Jesse shook his head
no
.

Almost there. He remembered the turn in the road. And now he saw the old farmhouse that would be his home—half a mile back from the road, at the end of a lane that led through two cow fields. No mailbox out front. Great oak trees lining the lane. The farmhouse itself was a surprise to Jesse, who had remembered it as being much larger. It was unpainted and its wood looked very dark, very damp, as if sour. He had the idea it would smell sour. It had originally been a small cabin, but other rooms had been added onto it over the years, so that now it had an uneven, unbalanced, lopsided appearance, as if its various parts had been jammed together by hand. Down a slight incline from the house was the outhouse, made of the same dark, unpainted wood. The door
was ajar. The lightning rod on the peak of the house roof looked thin as a straw, a needle.
I don’t want to live here
, Jesse thought in a panic. It was very cold. Bitter cold. His heart pounded wildly, as if to warm his blood against this cold.
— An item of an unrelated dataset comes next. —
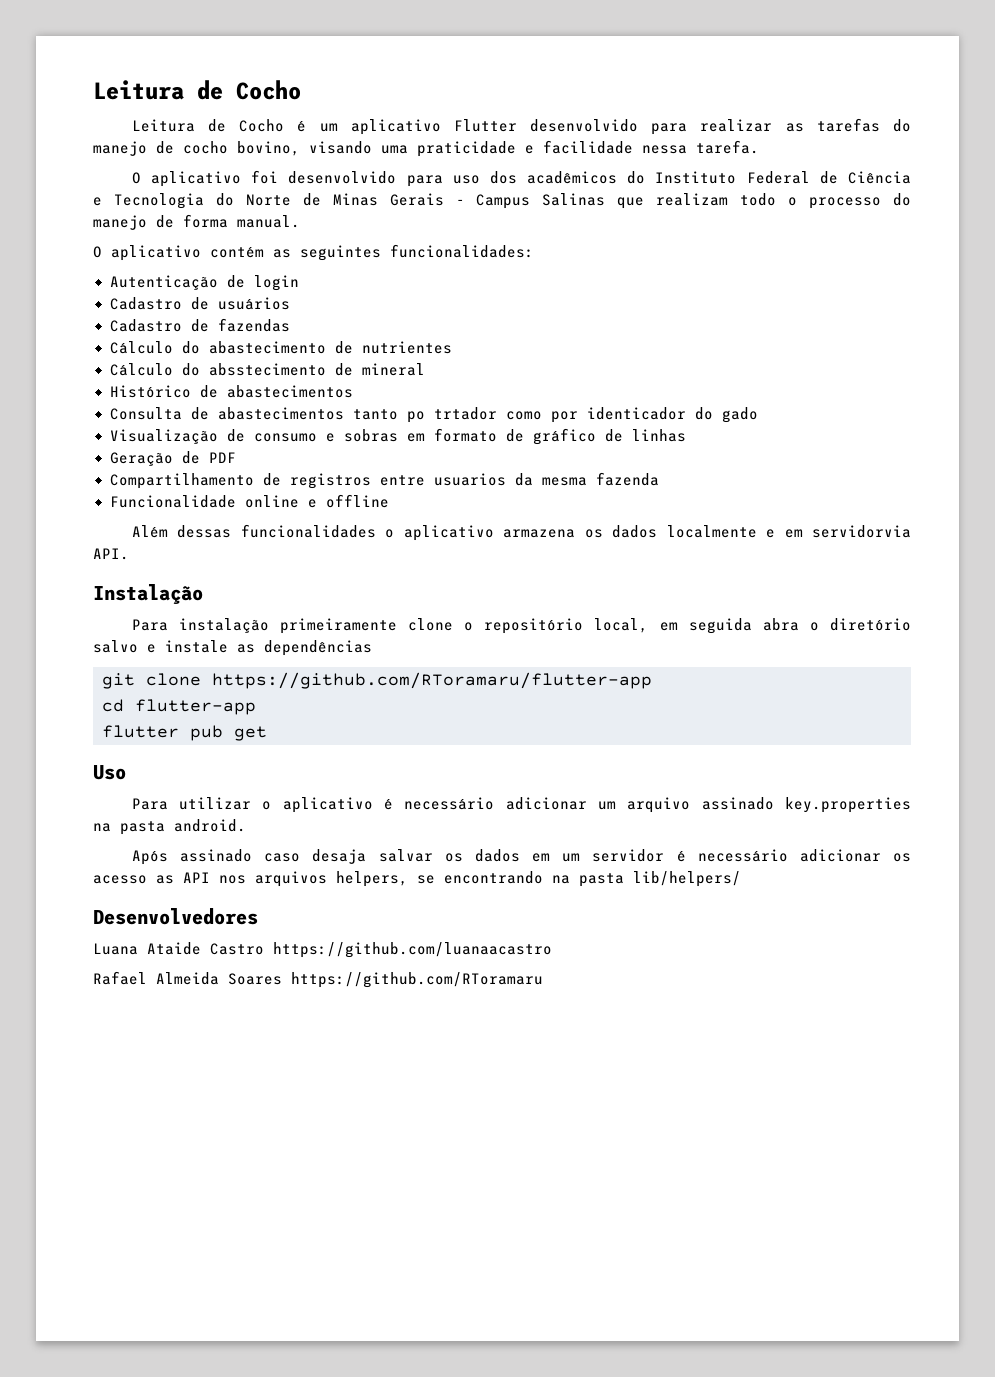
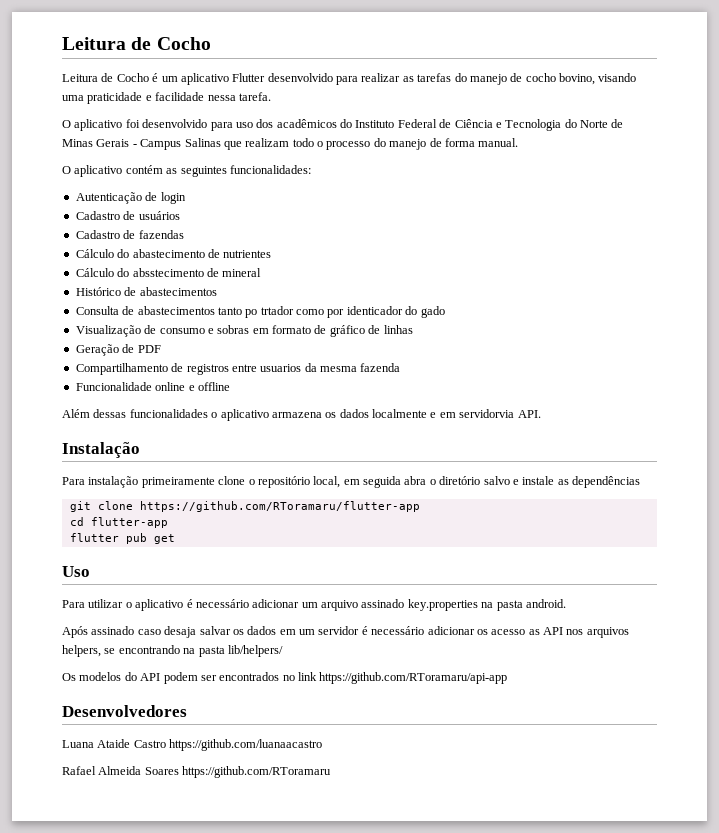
(741, 879) none -> [62,672,508,684] // Os modelos do API podem ser encontrados no link https://github.com/RToramaru/api-app

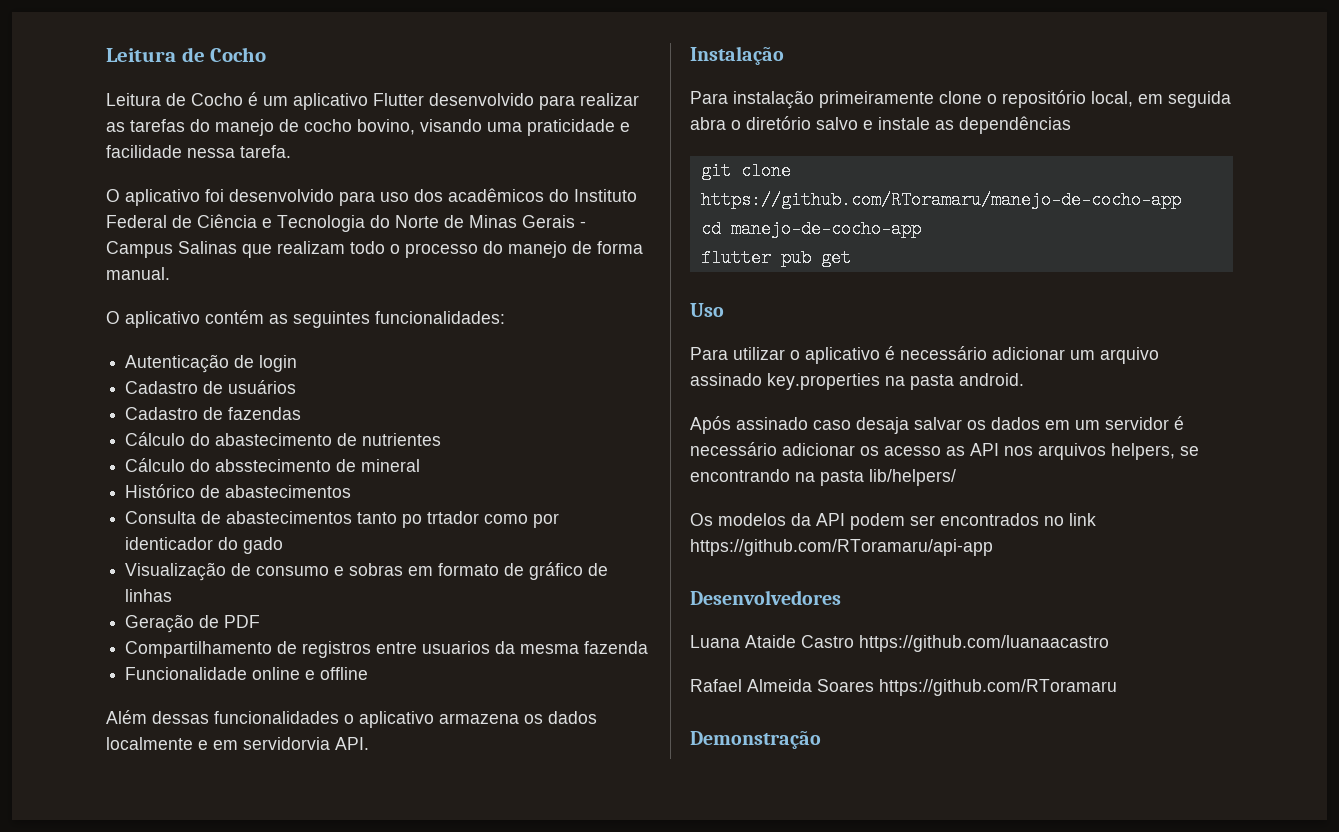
[139,501,420,512] https://github.com/RToramaru/flutter-app -> [700,191,1181,209] https://github.com/RToramaru/manejo-de-cocho-app
[90,517,168,528] flutter-app -> [730,220,921,238] manejo-de-cocho-app
[124,672,137,681] do -> [791,513,811,526] da
(332, 772) none -> [690,731,821,749] // Demonstração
His grandfather seemed about to say something, then thought better of it. Jesse said feebly, “Here we are.…” and was startled at the childlike sound of his voice. He stared at the house and the barns. Why did everything look so uncreated, so mean? Though the air was sunny, this place had the appearance of being in shadow, as if it were the underworld somehow, the bottom part of the real world, reflected in a substance like water.
Would he have to live here?
When his mother had brought them out to visit, long ago, the farm had looked larger, it had looked different.… Maybe it looked bad now because of the time of year. Their mother had brought them out in the summer; the air had been fresh and welcoming. The big hay barn had not looked so ugly and rotted. Jesse stared at the smaller barns, the dilapidated corn crib, the chicken coop, the pump on its concrete base, with its handle still up in the air, as if the old man, hearing the news, had flung the handle up and run.…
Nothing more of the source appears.